== What is expected ==
Filter the records below down to lines containing "none".

== Excerpted data ==
▼▼▼
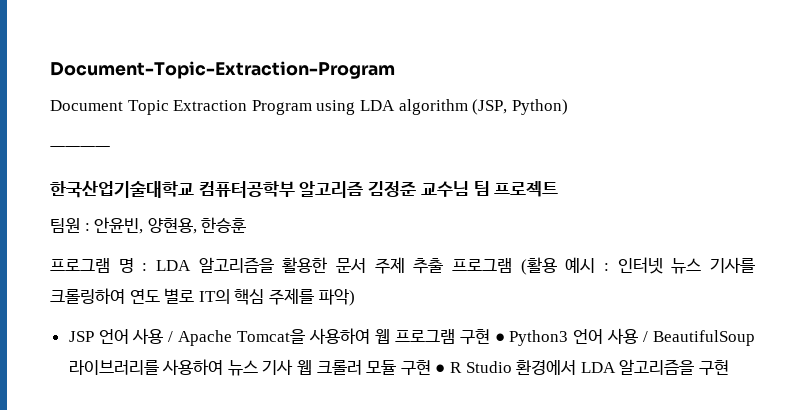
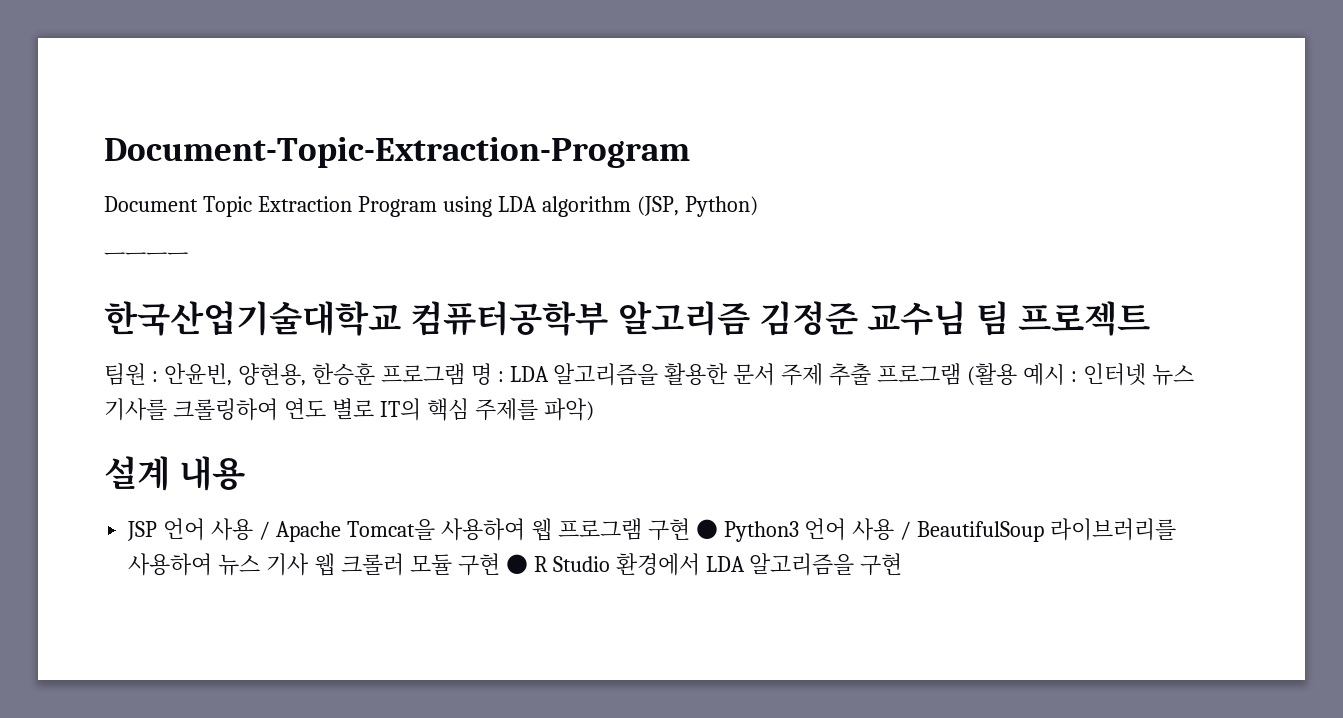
(247, 225) // -> (375, 374) none
(355, 297) none -> [104,456,246,491] // 설계 내용

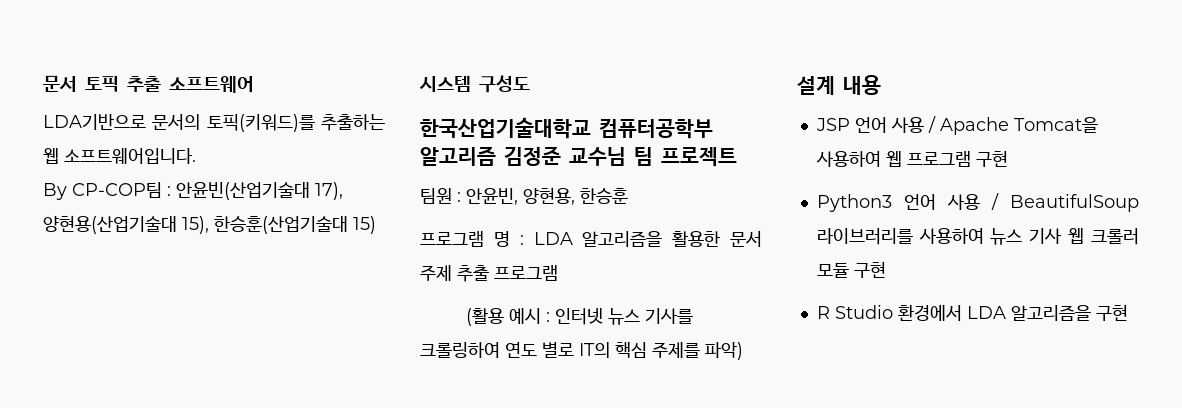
[104,137,690,168] [104,196,758,217] [104,252,188,262] Document-Topic-Extraction-Program // Document Topic Extraction Program using LDA algorithm (JSP, Python) // ㅡㅡㅡㅡ -> [43,75,254,93] [43,114,385,132] [43,148,196,164] [43,182,343,200] [43,215,376,234] [419,75,530,93] 문서 토픽 추출 소프트웨어 // LDA기반으로 문서의 토픽(키워드)를 추출하는 웹 소프트웨어입니다. // By CP-COP팀 : 안윤빈(산업기술대 17), 양현용(산업기술대 15), 한승훈(산업기술대 15) // 시스템 구성도
(375, 374) none -> (628, 196) //
(962, 374) none -> (558, 273) //
[695,519,718,539] ● -> (1008, 158) //
[505,554,528,574] ● -> (886, 269) //

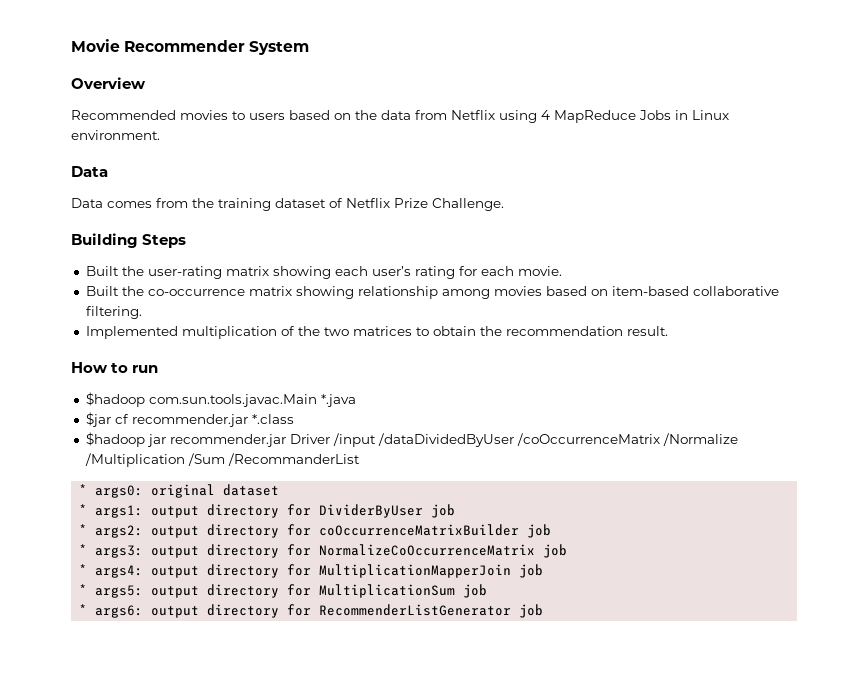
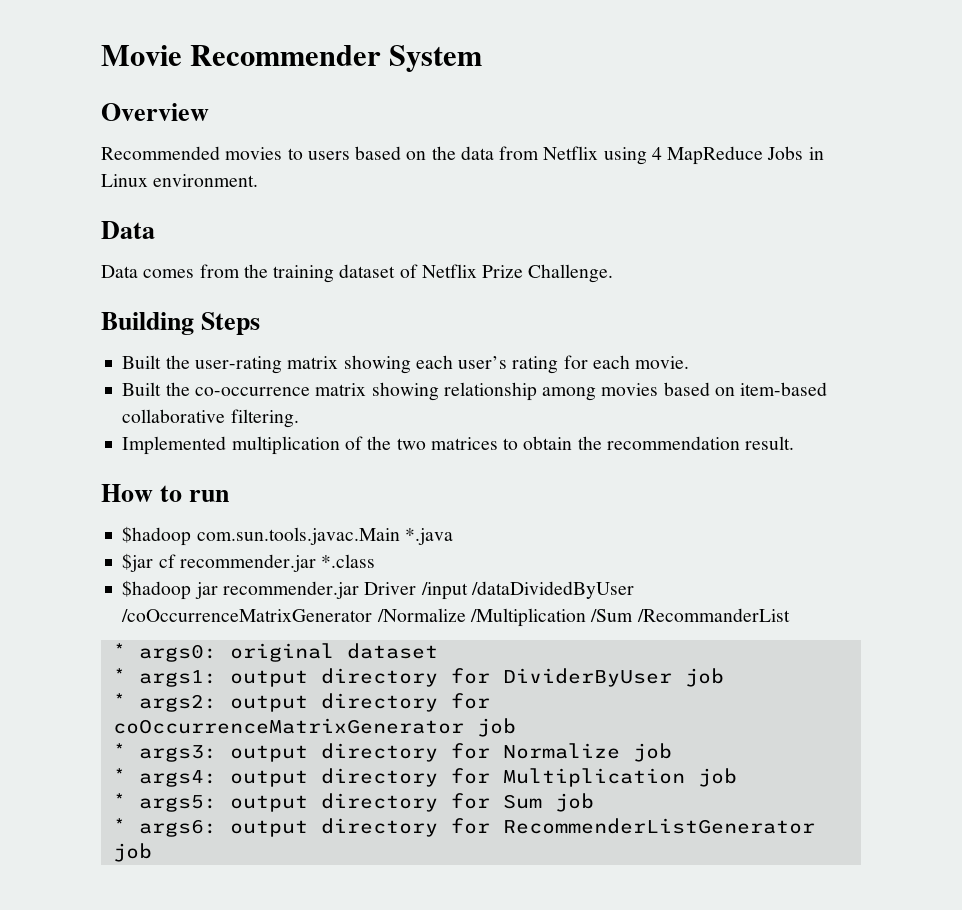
[516,433,660,446] /coOccurrenceMatrix -> [121,609,373,622] /coOccurrenceMatrixGenerator
[319,524,520,536] coOccurrenceMatrixBuilder -> [112,718,464,734] coOccurrenceMatrixGenerator
[319,544,536,556] NormalizeCoOccurrenceMatrix -> [502,743,620,759] Normalize
[319,564,512,578] MultiplicationMapperJoin -> [502,768,685,787] Multiplication
[319,584,456,598] MultiplicationSum -> [502,794,542,809] Sum

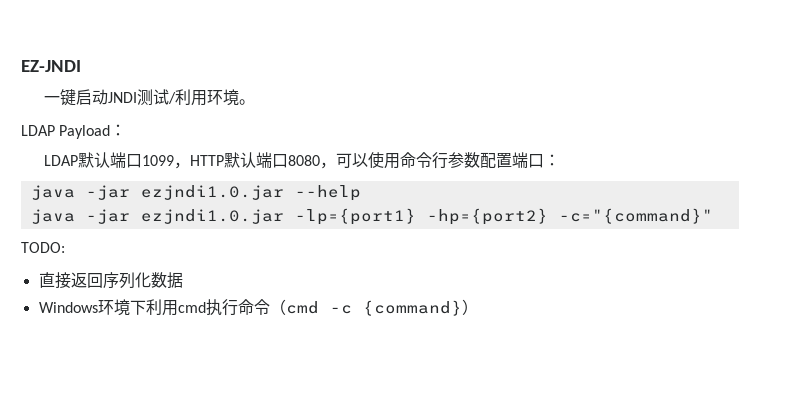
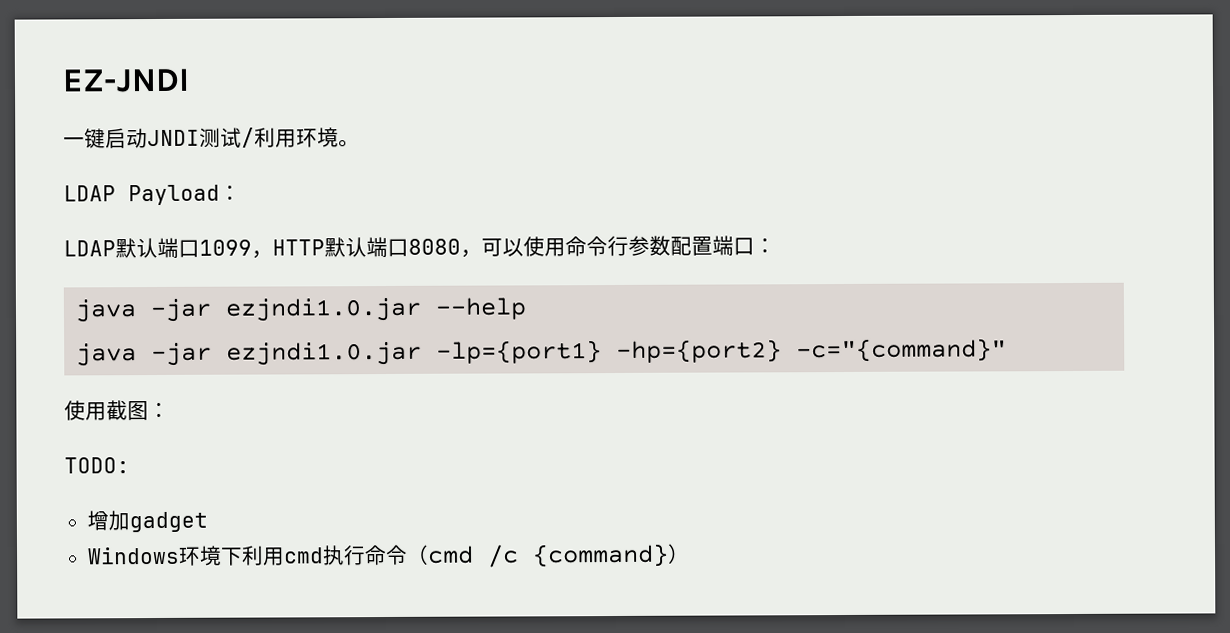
(713, 216) none -> [64,400,170,421] // 使用截图：
[38,272,183,289] 直接返回序列化数据 -> [86,510,208,533] 增加gadget
[329,305,352,314] -c -> [486,544,519,568] /c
▲▲▲
== Response for this exercise ==
(247, 225) // -> (375, 374) none
(355, 297) none -> [104,456,246,491] // 설계 내용
(375, 374) none -> (628, 196) //
(962, 374) none -> (558, 273) //
(713, 216) none -> [64,400,170,421] // 使用截图：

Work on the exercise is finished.